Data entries
- - -
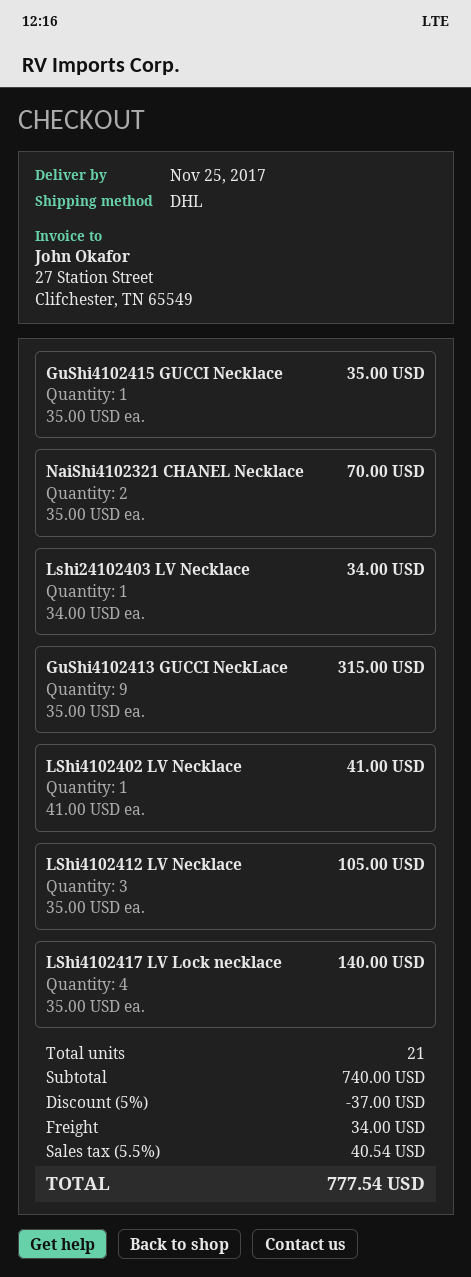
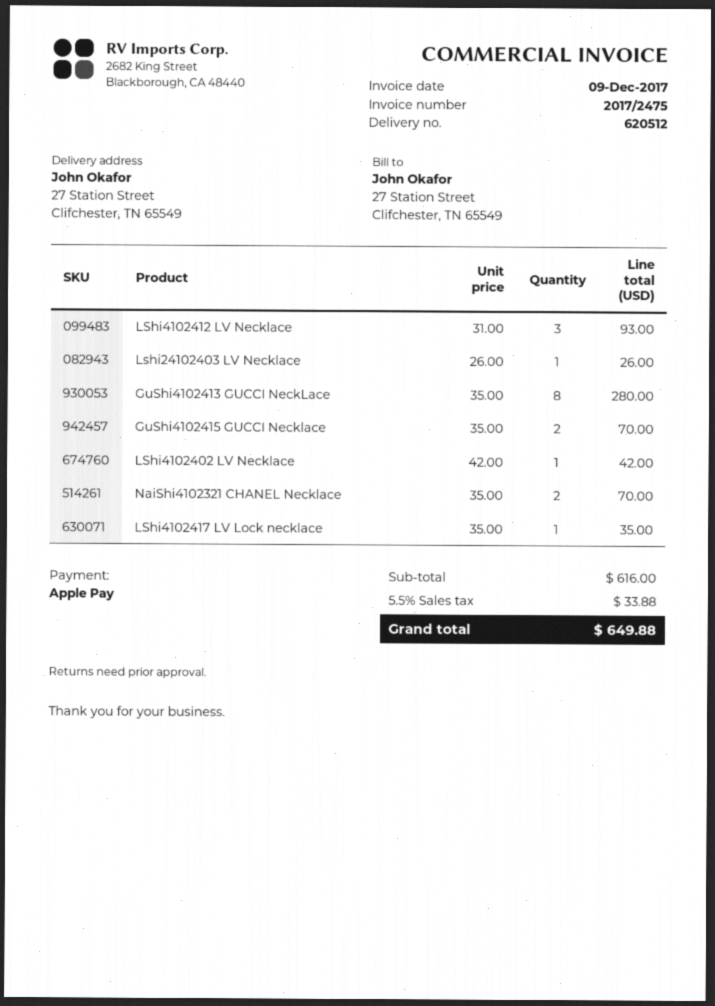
GuShi4102415 GUCCI Necklace: 1 x 35.00 = 35.00 -> 2 x 35.00 = 70.00
Lshi24102403 LV Necklace: 1 x 34.00 = 34.00 -> 1 x 26.00 = 26.00
GuShi4102413 GUCCI NeckLace: 9 x 35.00 = 315.00 -> 8 x 35.00 = 280.00
LShi4102402 LV Necklace: 1 x 41.00 = 41.00 -> 1 x 42.00 = 42.00
LShi4102412 LV Necklace: 3 x 35.00 = 105.00 -> 3 x 31.00 = 93.00
LShi4102417 LV Lock necklace: 4 x 35.00 = 140.00 -> 1 x 35.00 = 35.00
subtotal: 740.00 -> 616.00
discount: 5% = 37.00 -> none
shipping: 34.00 -> none
tax: 5.5% = 40.54 -> 5.5% = 33.88
total: 777.54 -> 649.88

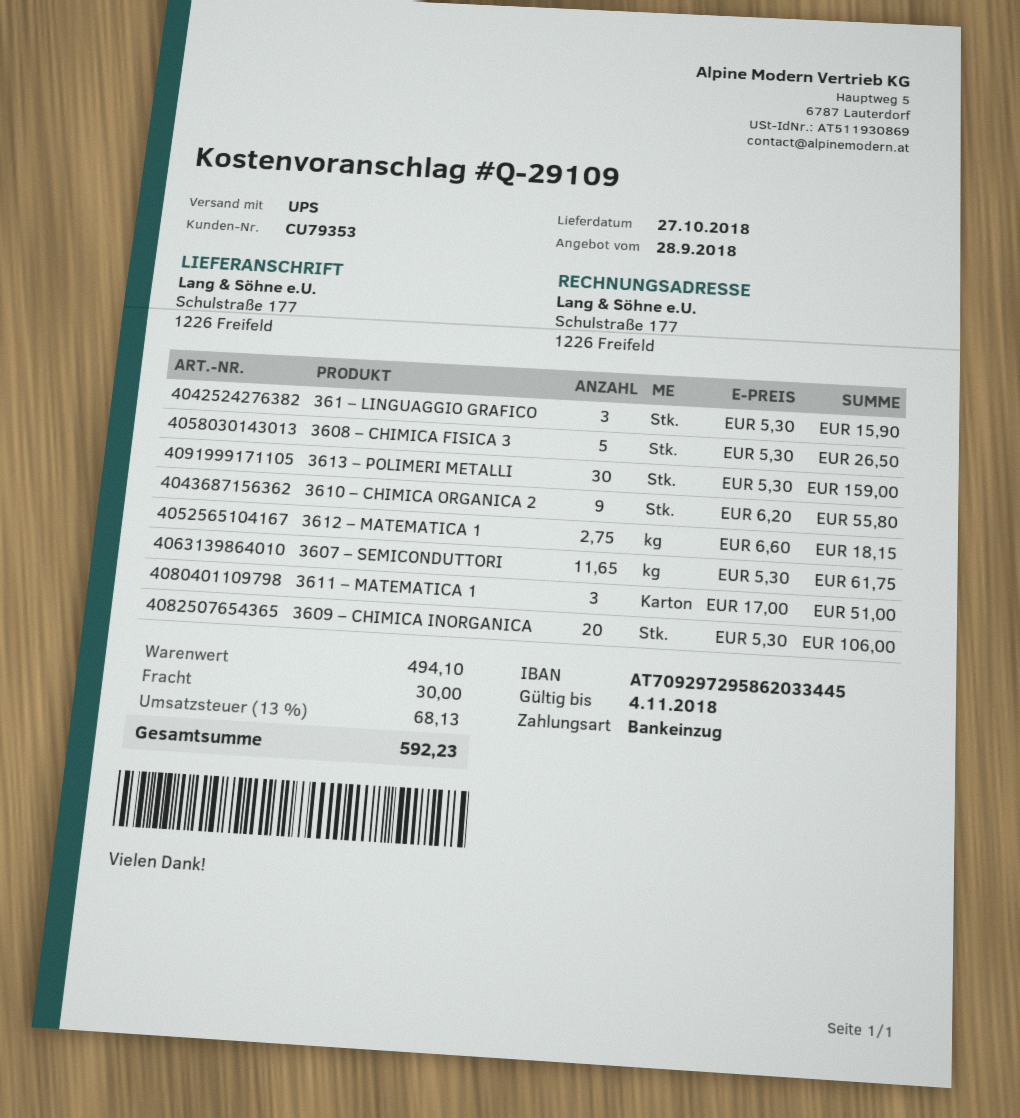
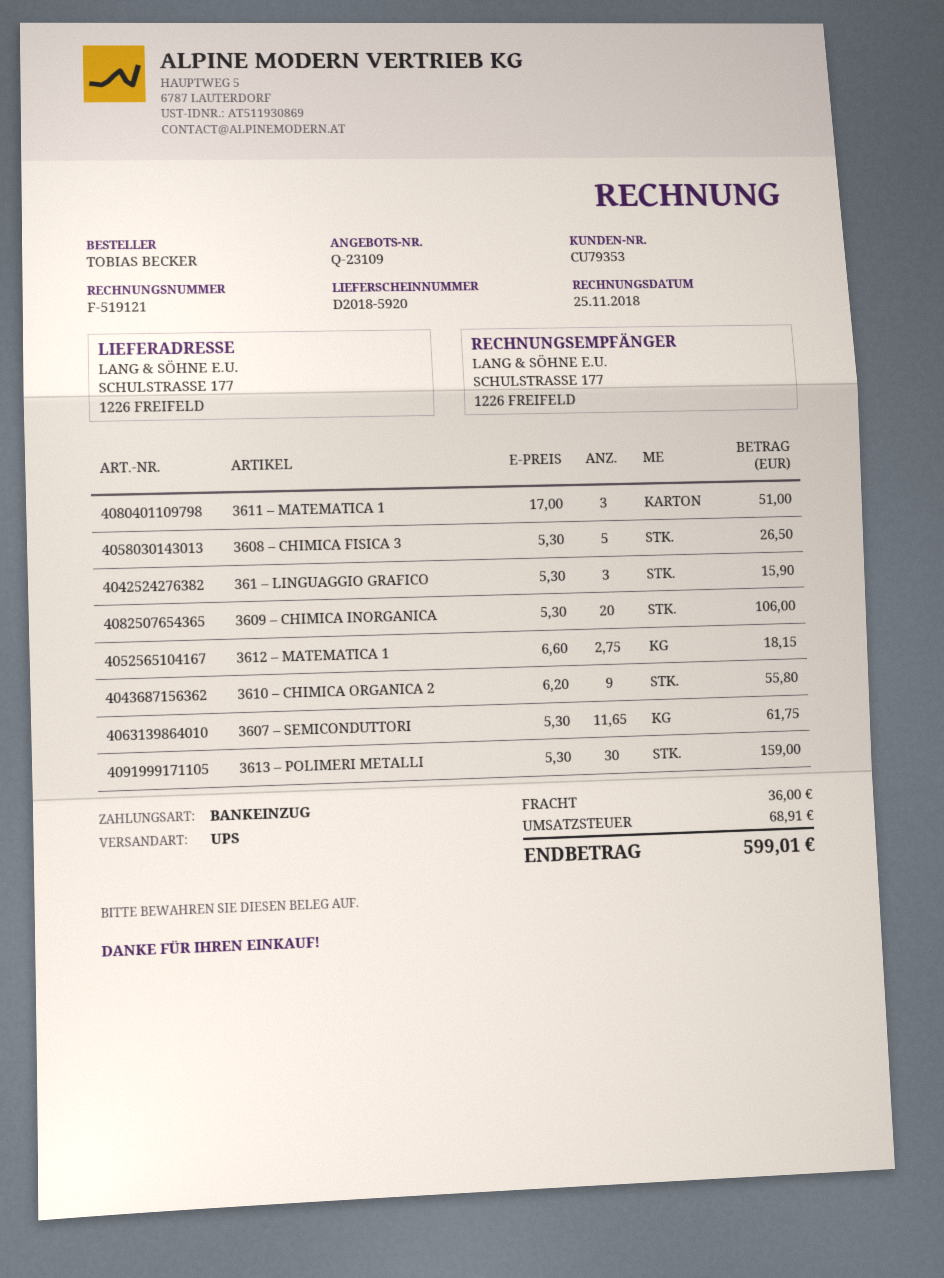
quote number: Q-29109 -> Q-23109
shipping: 30.00 -> 36.00
tax: 68.13 -> 68.91
total: 592.23 -> 599.01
- - -
Exercise: Scan the preceding records line by line, and state how many lines contain "shipping". Nothing else belongs in the answer.

Result: 2